> What is expected:
For each record below, retype the text exactly and omit any image.

> Data supplied:
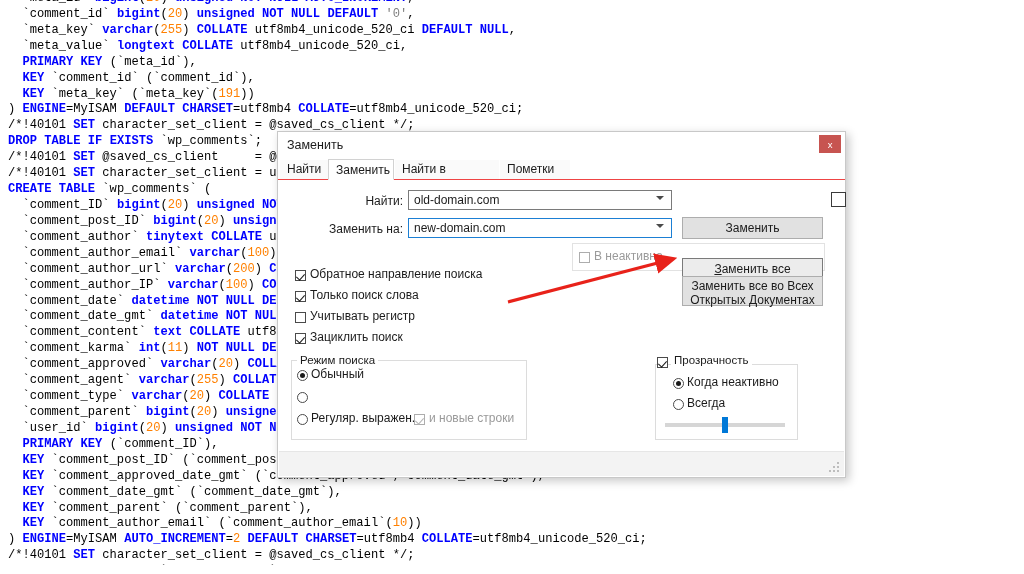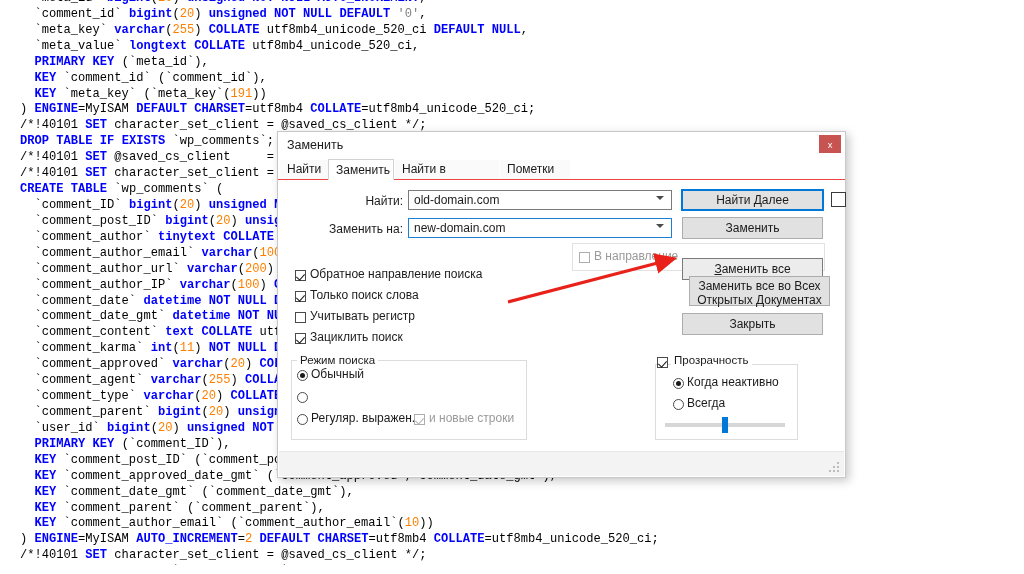--- a/index.html
+++ b/index.html
@@ -15,21 +15,21 @@
     position:absolute;left:0;top:0;width:1024px;height:574px;
     background:#ffffff;
     font-family:"Liberation Mono","DejaVu Sans Mono",monospace;
     font-size:12.1px;
     line-height:15.93px;
     white-space:pre;
     color:#000000;
     padding-top:0px;
     overflow:hidden;
   }
-  #editor .ln{height:15.93px;padding-left:20px;}
+  #editor .ln{height:15.93px;padding-left:8px;}
   .kw{color:#0000ff;font-weight:bold;}
   .num{color:#ff8000;}
   .str{color:#808080;}
 
   
   #dlg{
     position:absolute;left:277px;top:131px;width:569px;height:347px;
     background:#ffffff;
     border:1px solid #c8c8c8;
     box-shadow:3px 3px 9px rgba(0,0,0,.22);
@@ -176,38 +176,36 @@
       <span class="val">old-domain.com</span>
       <span class="arrow"></span>
     </div>
 
     <div class="fieldlabel" style="left:20px;top:42px;width:105px;">Заменить на:</div>
     <div class="combo blue" style="left:130px;top:38px;width:264px;">
       <span class="val">new-domain.com</span>
       <span class="arrow"></span>
     </div>
 
-    <div class="btn primary" style="left:403px;top:9px;width:143px;height:22px;line-height:18px;">Найти Далее</div>
 
     <div class="bigbox" style="left:553px;top:12px;"></div>
 
     <div class="btn" style="left:404px;top:37px;width:141px;height:22px;line-height:20px;">Заменить</div>
 
     <div class="selpanel" style="left:294px;top:63px;width:253px;height:28px;"></div>
     <div class="cb grey" style="left:301px;top:72px;"></div>
-    <div class="cbl dim" style="left:316px;top:69px;">В направление</div>
+    <div class="cbl dim" style="left:316px;top:69px;">В неактивно</div>
 
     <div class="btn hot" style="left:404px;top:78px;width:141px;height:22px;line-height:20px;"><u>З</u><span>аменить все</span></div>
 
-    <div class="btn" style="left:404px;top:96px;width:141px;height:30px;padding-top:3px;margin-left:7px;">
+    <div class="btn" style="left:404px;top:96px;width:141px;height:30px;padding-top:3px;">
       <div>Заменить все во Всех</div>
       <div>Открытых Документах</div>
     </div>
 
-    <div class="btn" style="left:404px;top:133px;width:141px;height:22px;line-height:20px;">Закрыть</div>
 
     <div class="cb chk" style="left:17px;top:90px;"></div>
     <div class="cbl" style="left:32px;top:87px;">Обратное направление поиска</div>
 
     <div class="cb chk" style="left:17px;top:111px;"></div>
     <div class="cbl" style="left:32px;top:108px;">Только поиск слова</div>
 
     <div class="cb" style="left:17px;top:132px;"></div>
     <div class="cbl" style="left:32px;top:129px;">Учитывать регистр</div>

> Result of this exercise:
--- a/index.html
+++ b/index.html
@@ -15,21 +15,21 @@
     position:absolute;left:0;top:0;width:1024px;height:574px;
     background:#ffffff;
     font-family:"Liberation Mono","DejaVu Sans Mono",monospace;
     font-size:12.1px;
     line-height:15.93px;
     white-space:pre;
     color:#000000;
     padding-top:0px;
     overflow:hidden;
   }
-  #editor .ln{height:15.93px;padding-left:20px;}
+  #editor .ln{height:15.93px;padding-left:8px;}
   .kw{color:#0000ff;font-weight:bold;}
   .num{color:#ff8000;}
   .str{color:#808080;}
 
   
   #dlg{
     position:absolute;left:277px;top:131px;width:569px;height:347px;
     background:#ffffff;
     border:1px solid #c8c8c8;
     box-shadow:3px 3px 9px rgba(0,0,0,.22);
@@ -176,38 +176,36 @@
       <span class="val">old-domain.com</span>
       <span class="arrow"></span>
     </div>
 
     <div class="fieldlabel" style="left:20px;top:42px;width:105px;">Заменить на:</div>
     <div class="combo blue" style="left:130px;top:38px;width:264px;">
       <span class="val">new-domain.com</span>
       <span class="arrow"></span>
     </div>
 
-    <div class="btn primary" style="left:403px;top:9px;width:143px;height:22px;line-height:18px;">Найти Далее</div>
 
     <div class="bigbox" style="left:553px;top:12px;"></div>
 
     <div class="btn" style="left:404px;top:37px;width:141px;height:22px;line-height:20px;">Заменить</div>
 
     <div class="selpanel" style="left:294px;top:63px;width:253px;height:28px;"></div>
     <div class="cb grey" style="left:301px;top:72px;"></div>
-    <div class="cbl dim" style="left:316px;top:69px;">В направление</div>
+    <div class="cbl dim" style="left:316px;top:69px;">В неактивно</div>
 
     <div class="btn hot" style="left:404px;top:78px;width:141px;height:22px;line-height:20px;"><u>З</u><span>аменить все</span></div>
 
-    <div class="btn" style="left:404px;top:96px;width:141px;height:30px;padding-top:3px;margin-left:7px;">
+    <div class="btn" style="left:404px;top:96px;width:141px;height:30px;padding-top:3px;">
       <div>Заменить все во Всех</div>
       <div>Открытых Документах</div>
     </div>
 
-    <div class="btn" style="left:404px;top:133px;width:141px;height:22px;line-height:20px;">Закрыть</div>
 
     <div class="cb chk" style="left:17px;top:90px;"></div>
     <div class="cbl" style="left:32px;top:87px;">Обратное направление поиска</div>
 
     <div class="cb chk" style="left:17px;top:111px;"></div>
     <div class="cbl" style="left:32px;top:108px;">Только поиск слова</div>
 
     <div class="cb" style="left:17px;top:132px;"></div>
     <div class="cbl" style="left:32px;top:129px;">Учитывать регистр</div>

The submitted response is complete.